Continuously Learning Bug Locations
Paulina Stevia Nouwou Mindom, Leuson Da Silva, Amin Nikanjam, Foutse Khomh
TL;DR
This work tackles bug localization under non-stationary data by evaluating DRL-based continual learning approaches (CLEAR and EWC) against strong DL baselines. It formulates bug localization as two sequential DRL tasks (ranking changeset-files and hunks) and enhances CL with logistic-regression-derived bug-inducing factors integrated into the reward. Across seven Apache projects, CL methods improve robustness to concept drift, achieving substantial gains in top-k metrics and up to 5x faster training, while preserving performance on stationary data. The findings suggest that continual learning can effectively adapt bug localization models to evolving code, with potential applicability to other software engineering tasks facing concept drift.
Abstract
Automatically locating buggy changesets associated with bug reports is crucial in the software development process. Deep Learning (DL)-based techniques show promising results by leveraging structural information from the code and learning links between changesets and bug reports. However, since source code associated with changesets evolves, the performance of such models tends to degrade over time due to concept drift. Aiming to address this challenge, in this paper, we evaluate the potential of using Continual Learning (CL) techniques in multiple sub-tasks setting for bug localization (each of which operates on either stationary or non-stationary data), comparing it against a bug localization technique that leverages the BERT model, a deep reinforcement learning-based technique that leverages the A2C algorithm, and a DL-based function-level interaction model for semantic bug localization. Additionally, we enhanced the CL techniques by using logistic regression to identify and integrate the most significant bug-inducing factors. Our empirical evaluation across seven widely used software projects shows that CL techniques perform better than DL-based techniques by up to 61% in terms of Mean Reciprocal Rank (MRR), 44% in terms of Mean Average Precision (MAP), 83% in terms of top@1, 56% in terms of top@5, and 66% in terms of top@10 metrics in non-stationary setting.

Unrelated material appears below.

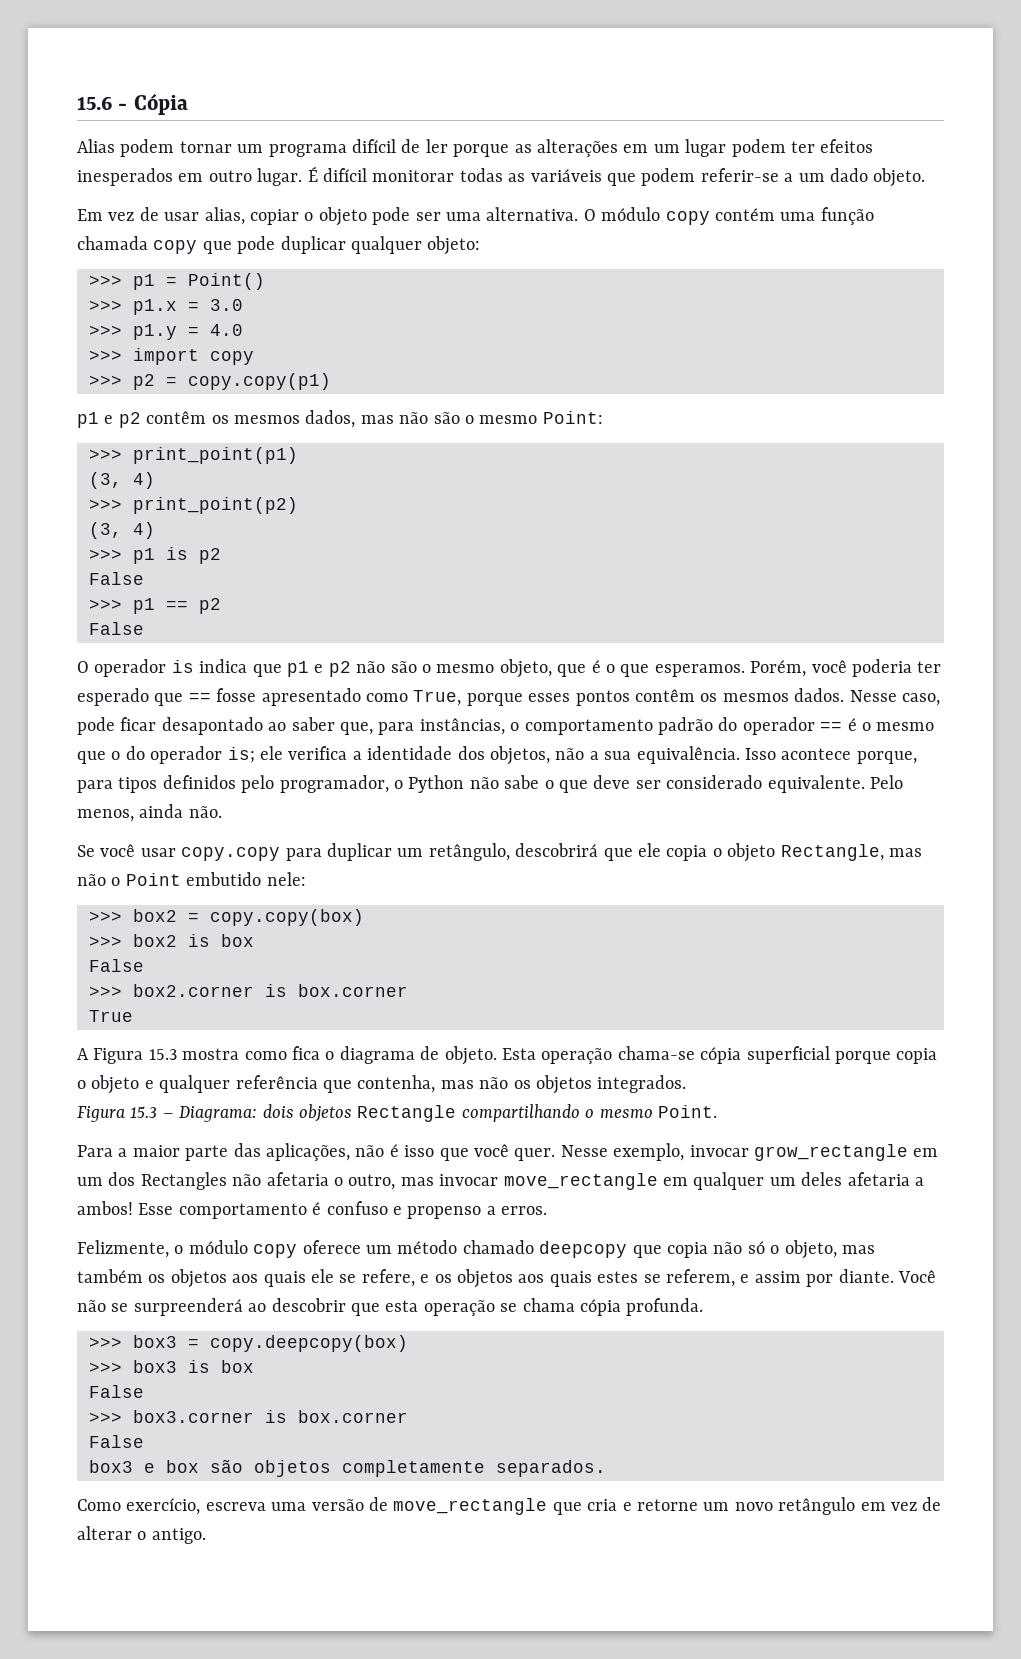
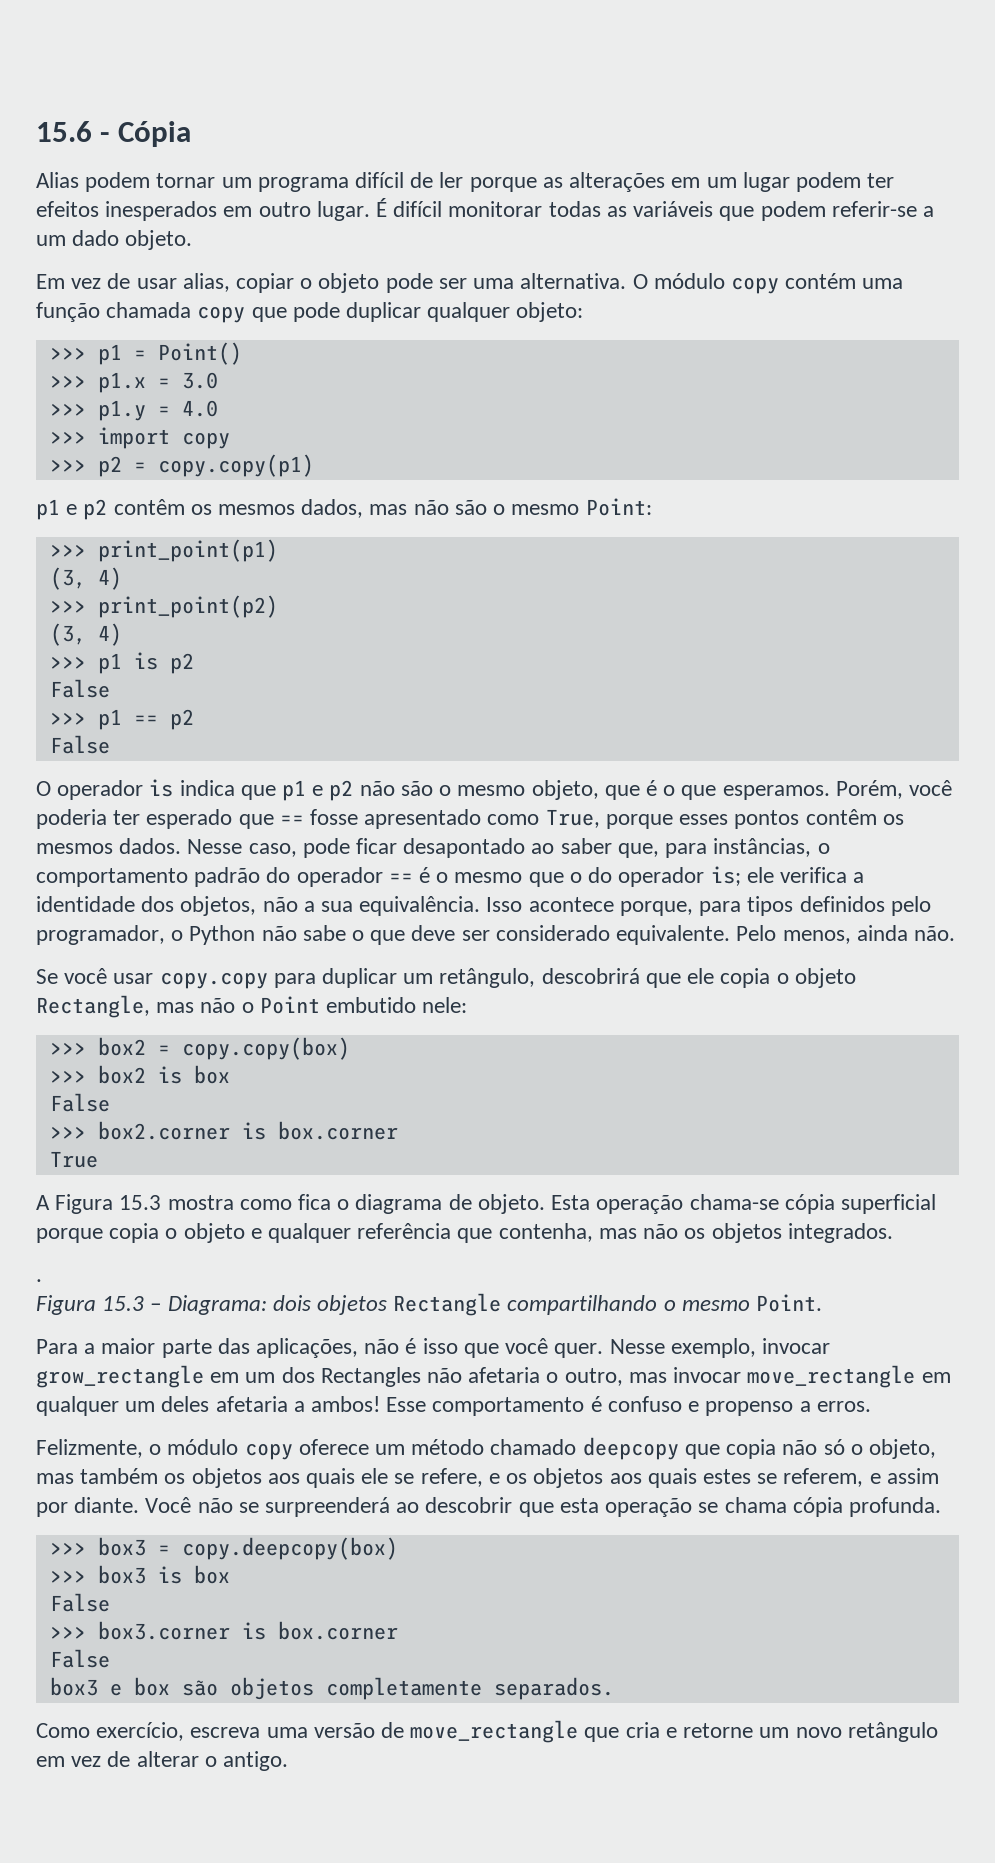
(687, 1084) none -> [36,1279,42,1282] // .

Further, we show that the CL techniques we studied are effective at localizing changesets relevant to a bug report while being able to mitigate catastrophic forgetting across the studied tasks and require up to 5x less computational effort during training. Our findings demonstrate the potential of adopting CL for bug localization in non-stationary settings, and we hope it helps to improve bug localization activities in Software Engineering using CL techniques.